Requirement — Retype exactly the lines from the one that contains "Hand-Forged Small Iron" through the final line of the material below, and add nothing else.

Provided data —
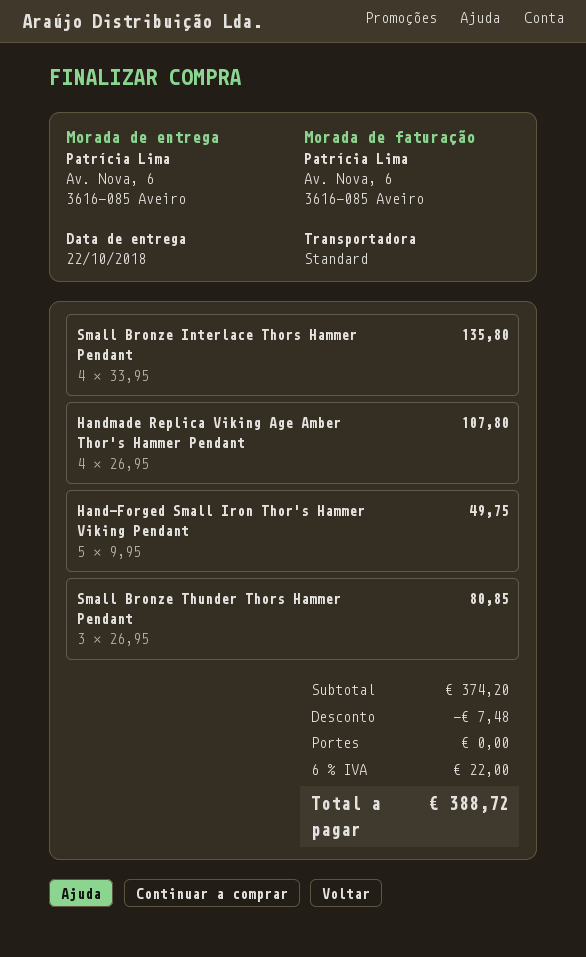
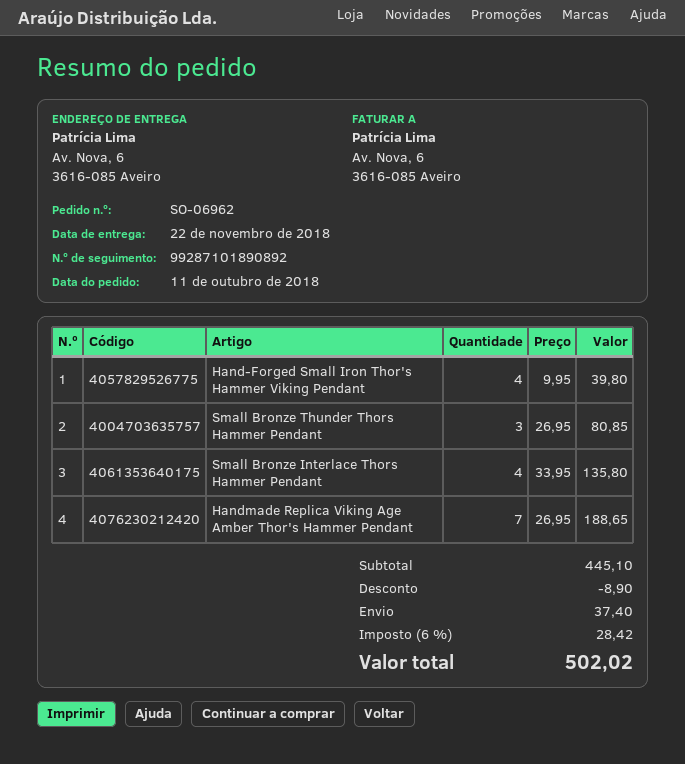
delivery date: 2018-10-22 -> 2018-11-22
Handmade Replica Viking Age Amber Thor's Hammer Pendant: 4 x 26.95 = 107.80 -> 7 x 26.95 = 188.65
Hand-Forged Small Iron Thor's Hammer Viking Pendant: 5 x 9.95 = 49.75 -> 4 x 9.95 = 39.80
subtotal: 374.20 -> 445.10
discount: 7.48 -> 8.90
shipping: 0.00 -> 37.40
tax: 6% = 22.00 -> 6% = 28.42
total: 388.72 -> 502.02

Written solution —
Hand-Forged Small Iron Thor's Hammer Viking Pendant: 5 x 9.95 = 49.75 -> 4 x 9.95 = 39.80
subtotal: 374.20 -> 445.10
discount: 7.48 -> 8.90
shipping: 0.00 -> 37.40
tax: 6% = 22.00 -> 6% = 28.42
total: 388.72 -> 502.02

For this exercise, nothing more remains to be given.